What Happens When Doctors Disagree
Sometimes getting a second opinion changes everything. One doctor says surgery is necessary and another says it's optional. One doctor says something is serious and another says it's manageable. One doctor recommends aggressive treatment and another recommends conservative management. When this happens, you have real work to do, because now you have to understand why two competent doctors are saying different things. You might need a third opinion, or you might need to go back to the first doctor and ask them to explain why they disagree with the second. You might need to research the condition and understand the trade-offs yourself. You might need to talk to your parent about which approach aligns better with their values.
Sometimes getting a second opinion is confirmation. The second doctor says basically the same thing the first doctor said, maybe with slightly different emphasis or explanation. This isn't exciting, but it's useful. You get to stop wondering if you're missing something. You get to commit to the treatment plan knowing that multiple competent people agree on the direction.
Sometimes a second opinion takes months to arrange because specialists are hard to access. Sometimes it's not possible because the information you need is the information that only time and more symptoms will provide. In these situations, you do what you can with what you have. You're not failing because you can't get a second opinion. You're dealing with the reality of the situation.
What matters is that you tried. The first opinion wasn't accepted without question. The possibility that another perspective might help wasn't dismissed. Your parent received the benefit of serious attention to their care.
Frequently Asked Questions
Will my parent's insurance cover a second opinion?
Most insurance plans, including Medicare, cover second opinions, especially for serious diagnoses or recommended surgeries. Medicare Part B covers second opinions and will even cover a third opinion if the first two disagree. Call the number on the insurance card to confirm coverage before scheduling.

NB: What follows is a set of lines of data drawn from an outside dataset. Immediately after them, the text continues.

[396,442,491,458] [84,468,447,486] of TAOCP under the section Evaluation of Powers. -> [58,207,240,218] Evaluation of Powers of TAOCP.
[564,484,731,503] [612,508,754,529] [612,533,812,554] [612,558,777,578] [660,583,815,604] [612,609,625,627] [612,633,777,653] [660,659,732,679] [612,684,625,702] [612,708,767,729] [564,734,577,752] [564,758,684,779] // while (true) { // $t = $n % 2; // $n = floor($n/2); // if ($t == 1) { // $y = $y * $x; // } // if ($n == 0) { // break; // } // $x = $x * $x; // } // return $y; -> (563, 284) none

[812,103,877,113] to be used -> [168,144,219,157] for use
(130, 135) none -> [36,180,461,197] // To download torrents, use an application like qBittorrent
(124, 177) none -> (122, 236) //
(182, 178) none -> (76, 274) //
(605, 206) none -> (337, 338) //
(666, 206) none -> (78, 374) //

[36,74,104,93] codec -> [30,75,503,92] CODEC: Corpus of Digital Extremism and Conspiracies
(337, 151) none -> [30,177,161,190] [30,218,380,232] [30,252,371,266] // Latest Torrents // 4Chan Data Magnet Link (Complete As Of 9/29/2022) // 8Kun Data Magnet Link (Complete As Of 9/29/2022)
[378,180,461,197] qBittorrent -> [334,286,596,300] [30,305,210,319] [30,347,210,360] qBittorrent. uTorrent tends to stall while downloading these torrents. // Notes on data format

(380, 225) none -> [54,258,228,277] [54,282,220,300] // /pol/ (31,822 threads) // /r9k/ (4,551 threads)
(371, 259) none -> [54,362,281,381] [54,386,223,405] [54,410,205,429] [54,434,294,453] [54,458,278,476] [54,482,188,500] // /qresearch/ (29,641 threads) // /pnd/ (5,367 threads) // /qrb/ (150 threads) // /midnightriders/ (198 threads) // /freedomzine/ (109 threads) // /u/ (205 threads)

How do I find a doctor for the second opinion?
Ask for a referral from the first doctor (a good one will provide names), search for specialists through your parent's insurance network, or contact a major medical center's referral line. For complex conditions, academic medical centers often have specialists with the most current expertise.
Should I tell the first doctor we're getting a second opinion?
You're not obligated to, but it's often helpful. The first doctor can send records directly to the second doctor, which saves time and ensures the second doctor has complete information. Most doctors are accustomed to this and will not react negatively.
What if my parent refuses to get a second opinion?
Respect their decision, but explain your reasoning clearly. Sometimes framing it as "this would help me feel better" rather than "your doctor might be wrong" gets through. If they still refuse and you're deeply concerned, you can call the second doctor yourself to ask general questions, though the doctor can't discuss your parent's case without authorization.
How do I handle it when the second opinion contradicts the first?
Don't panic. Ask each doctor to explain their reasoning. The disagreement often comes down to different interpretations of the same evidence, different risk tolerances, or different areas of specialization. Understanding why they disagree helps you and your parent make a more informed decision.
Is there a time limit for getting a second opinion?
For emergencies, there may not be time. For most diagnoses and treatment plans, you have days to weeks. Ask the first doctor directly: "How urgent is this decision? Do we have time to consult with another specialist?" They should give you an honest answer about the timeline.